DATA TO EXAMINE ▸
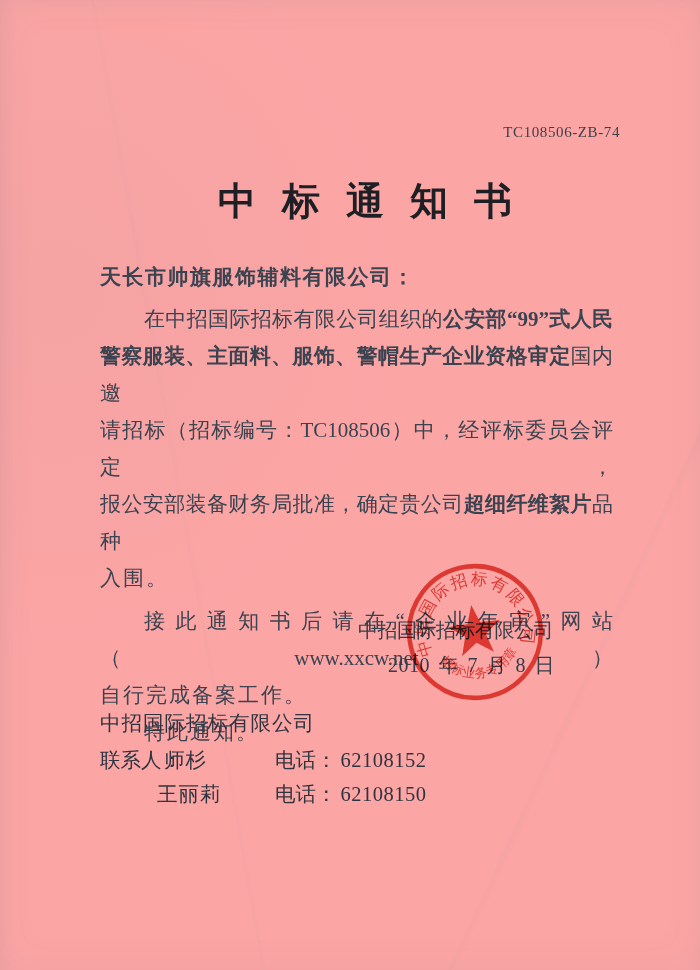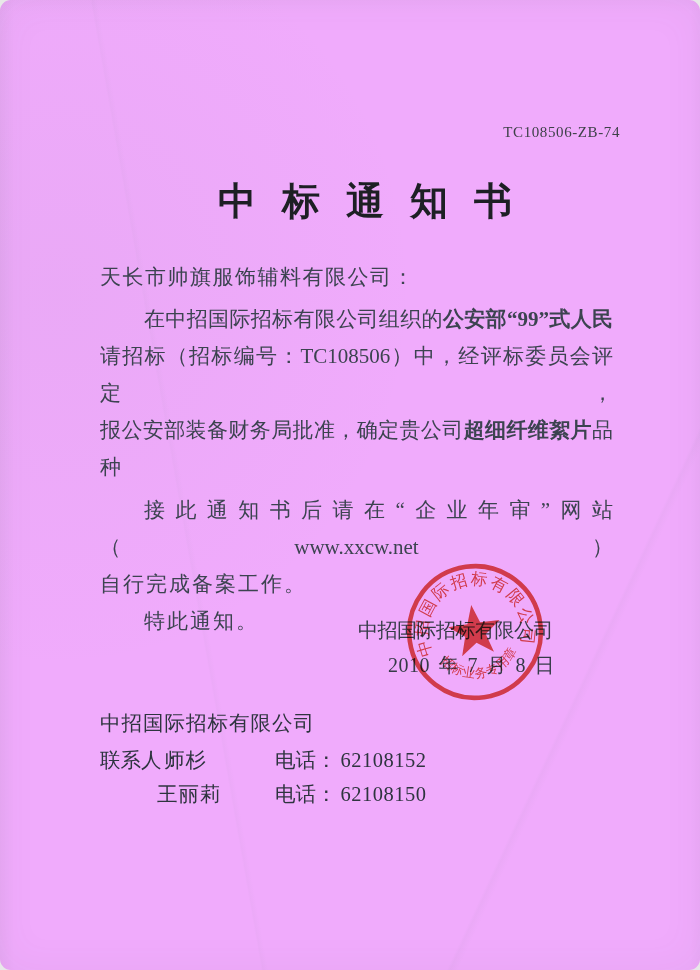--- a/index.html
+++ b/index.html
@@ -7,12 +7,11 @@
     position:relative;
     width:700px;height:970px;
     margin:0 auto;
-    background:#f0abfc;
+    background:#fca5a5;
     overflow:hidden;
     font-family:"Liberation Serif","DejaVu Serif",serif;
     color:#3c4350;
     box-shadow:inset 0 0 40px rgba(90,95,110,0.06);
-    border-radius:11px;
   }
   
   .page::before{

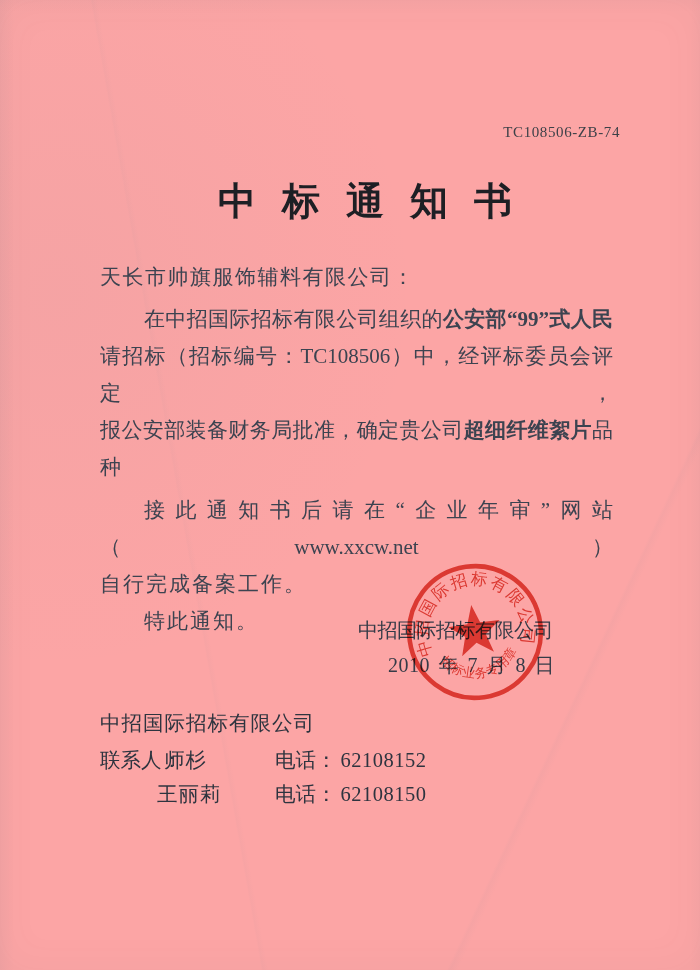--- a/index.html
+++ b/index.html
@@ -37,7 +37,7 @@
   }
   .addressee{
     position:absolute;top:263px;left:100px;width:520px;
-    font-size:21px;letter-spacing:1.5px;font-weight:400;
+    font-size:21px;letter-spacing:1.5px;font-weight:700;
   }
   .bodytext{
     position:absolute;top:301px;left:100px;width:513px;

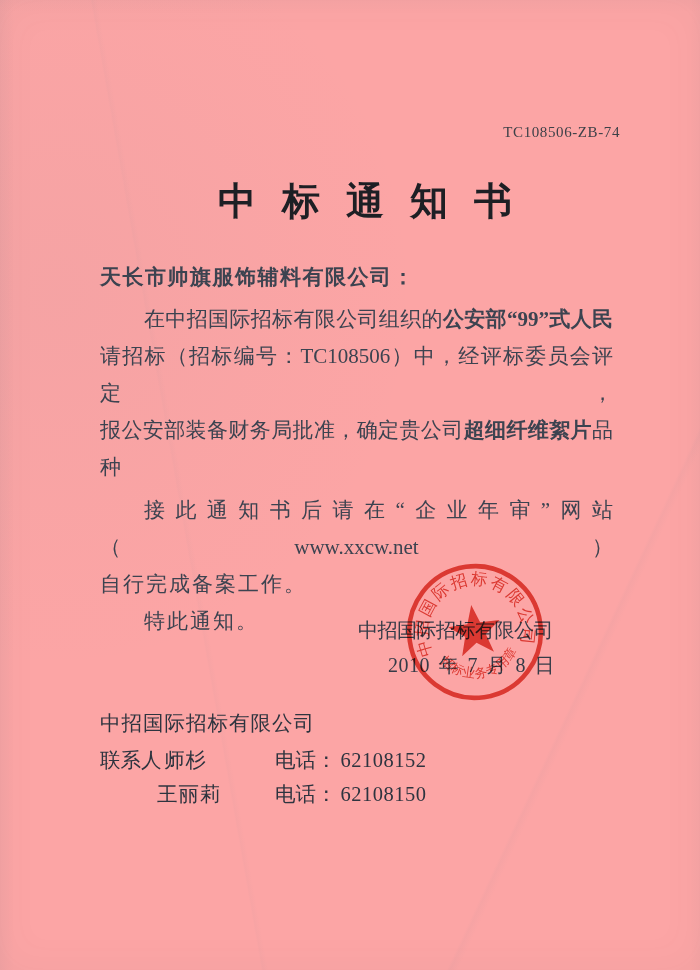--- a/index.html
+++ b/index.html
@@ -92,6 +92,7 @@
 
   <div class="bodytext">
     <div class="line just indent"><span>在中招国际招标有限公司组织的</span><span class="b">公安部“99”式人民</span></div>
+    <div class="line just"><span class="b">警察服装、主面料、服饰、警帽生产企业资格审定</span><span>国内邀</span></div>
     <div class="line just"><span>请招标（招标编号：TC108506）中，经评标委员会评定，</span></div>
     <div class="line just"><span>报公安部装备财务局批准，确定贵公司</span><span class="b">超细纤维絮片</span><span>品种</span></div>
     <div class="line just indent p2"><span>接此通知书后请在“企业年审”网站（www.xxcw.net）</span></div>

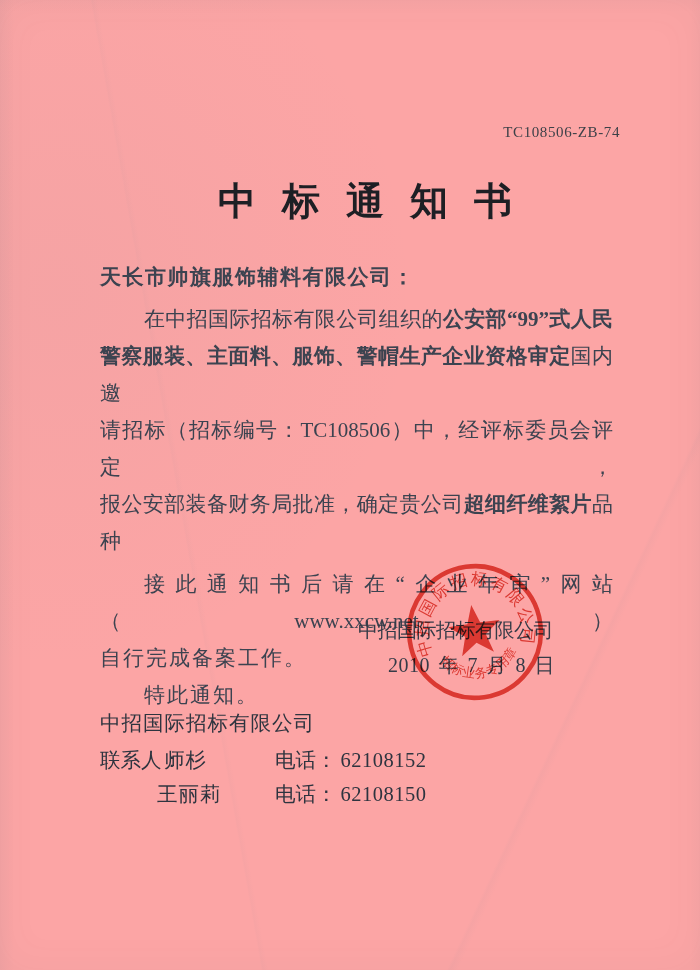--- a/index.html
+++ b/index.html
@@ -95,6 +95,7 @@
     <div class="line just"><span class="b">警察服装、主面料、服饰、警帽生产企业资格审定</span><span>国内邀</span></div>
     <div class="line just"><span>请招标（招标编号：TC108506）中，经评标委员会评定，</span></div>
     <div class="line just"><span>报公安部装备财务局批准，确定贵公司</span><span class="b">超细纤维絮片</span><span>品种</span></div>
+    <div class="line plain">入围。</div>
     <div class="line just indent p2"><span>接此通知书后请在“企业年审”网站（www.xxcw.net）</span></div>
     <div class="line plain">自行完成备案工作。</div>
     <div class="line plain indent">特此通知。</div>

WHAT YOU ARE ASKED TO DO ▸ Your task is to restate every record word for word. Omit all pictures.

EXERCISE SOLUTION ▸
--- a/index.html
+++ b/index.html
@@ -7,12 +7,11 @@
     position:relative;
     width:700px;height:970px;
     margin:0 auto;
-    background:#f0abfc;
+    background:#fca5a5;
     overflow:hidden;
     font-family:"Liberation Serif","DejaVu Serif",serif;
     color:#3c4350;
     box-shadow:inset 0 0 40px rgba(90,95,110,0.06);
-    border-radius:11px;
   }
   
   .page::before{

--- a/index.html
+++ b/index.html
@@ -37,7 +37,7 @@
   }
   .addressee{
     position:absolute;top:263px;left:100px;width:520px;
-    font-size:21px;letter-spacing:1.5px;font-weight:400;
+    font-size:21px;letter-spacing:1.5px;font-weight:700;
   }
   .bodytext{
     position:absolute;top:301px;left:100px;width:513px;

--- a/index.html
+++ b/index.html
@@ -92,6 +92,7 @@
 
   <div class="bodytext">
     <div class="line just indent"><span>在中招国际招标有限公司组织的</span><span class="b">公安部“99”式人民</span></div>
+    <div class="line just"><span class="b">警察服装、主面料、服饰、警帽生产企业资格审定</span><span>国内邀</span></div>
     <div class="line just"><span>请招标（招标编号：TC108506）中，经评标委员会评定，</span></div>
     <div class="line just"><span>报公安部装备财务局批准，确定贵公司</span><span class="b">超细纤维絮片</span><span>品种</span></div>
     <div class="line just indent p2"><span>接此通知书后请在“企业年审”网站（www.xxcw.net）</span></div>

--- a/index.html
+++ b/index.html
@@ -95,6 +95,7 @@
     <div class="line just"><span class="b">警察服装、主面料、服饰、警帽生产企业资格审定</span><span>国内邀</span></div>
     <div class="line just"><span>请招标（招标编号：TC108506）中，经评标委员会评定，</span></div>
     <div class="line just"><span>报公安部装备财务局批准，确定贵公司</span><span class="b">超细纤维絮片</span><span>品种</span></div>
+    <div class="line plain">入围。</div>
     <div class="line just indent p2"><span>接此通知书后请在“企业年审”网站（www.xxcw.net）</span></div>
     <div class="line plain">自行完成备案工作。</div>
     <div class="line plain indent">特此通知。</div>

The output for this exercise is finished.